# Edit tracking data:
#####

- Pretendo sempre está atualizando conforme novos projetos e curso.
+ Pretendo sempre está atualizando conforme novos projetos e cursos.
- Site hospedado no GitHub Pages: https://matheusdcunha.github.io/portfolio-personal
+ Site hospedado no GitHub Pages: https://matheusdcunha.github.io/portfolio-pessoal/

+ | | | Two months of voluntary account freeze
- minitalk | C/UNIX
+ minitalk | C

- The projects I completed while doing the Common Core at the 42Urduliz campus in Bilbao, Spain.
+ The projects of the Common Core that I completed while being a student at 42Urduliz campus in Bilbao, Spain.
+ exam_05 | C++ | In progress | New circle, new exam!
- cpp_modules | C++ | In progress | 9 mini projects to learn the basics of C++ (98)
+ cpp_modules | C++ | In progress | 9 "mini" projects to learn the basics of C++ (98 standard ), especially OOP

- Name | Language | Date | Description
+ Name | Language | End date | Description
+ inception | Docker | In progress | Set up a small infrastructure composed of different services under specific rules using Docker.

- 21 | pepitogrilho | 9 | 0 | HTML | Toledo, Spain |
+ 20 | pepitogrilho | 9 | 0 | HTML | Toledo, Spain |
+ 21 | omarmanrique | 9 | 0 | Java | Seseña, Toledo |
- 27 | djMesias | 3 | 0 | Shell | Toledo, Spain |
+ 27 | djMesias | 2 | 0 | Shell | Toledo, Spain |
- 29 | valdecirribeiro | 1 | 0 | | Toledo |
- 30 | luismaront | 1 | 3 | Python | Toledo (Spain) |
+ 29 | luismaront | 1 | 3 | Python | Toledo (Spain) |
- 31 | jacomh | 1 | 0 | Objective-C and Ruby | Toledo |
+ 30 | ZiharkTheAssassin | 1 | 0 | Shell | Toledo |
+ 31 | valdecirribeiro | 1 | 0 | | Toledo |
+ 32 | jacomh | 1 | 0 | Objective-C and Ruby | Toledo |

#####

# What you need to do:
Please transcribe exactly the lines above from the line that has "circle, new exam!" up to and including the line that has "- 27 | djMesias"; no other line belongs in the answer.

# Output:
+ exam_05 | C++ | In progress | New circle, new exam!
- cpp_modules | C++ | In progress | 9 mini projects to learn the basics of C++ (98)
+ cpp_modules | C++ | In progress | 9 "mini" projects to learn the basics of C++ (98 standard ), especially OOP

- Name | Language | Date | Description
+ Name | Language | End date | Description
+ inception | Docker | In progress | Set up a small infrastructure composed of different services under specific rules using Docker.

- 21 | pepitogrilho | 9 | 0 | HTML | Toledo, Spain |
+ 20 | pepitogrilho | 9 | 0 | HTML | Toledo, Spain |
+ 21 | omarmanrique | 9 | 0 | Java | Seseña, Toledo |
- 27 | djMesias | 3 | 0 | Shell | Toledo, Spain |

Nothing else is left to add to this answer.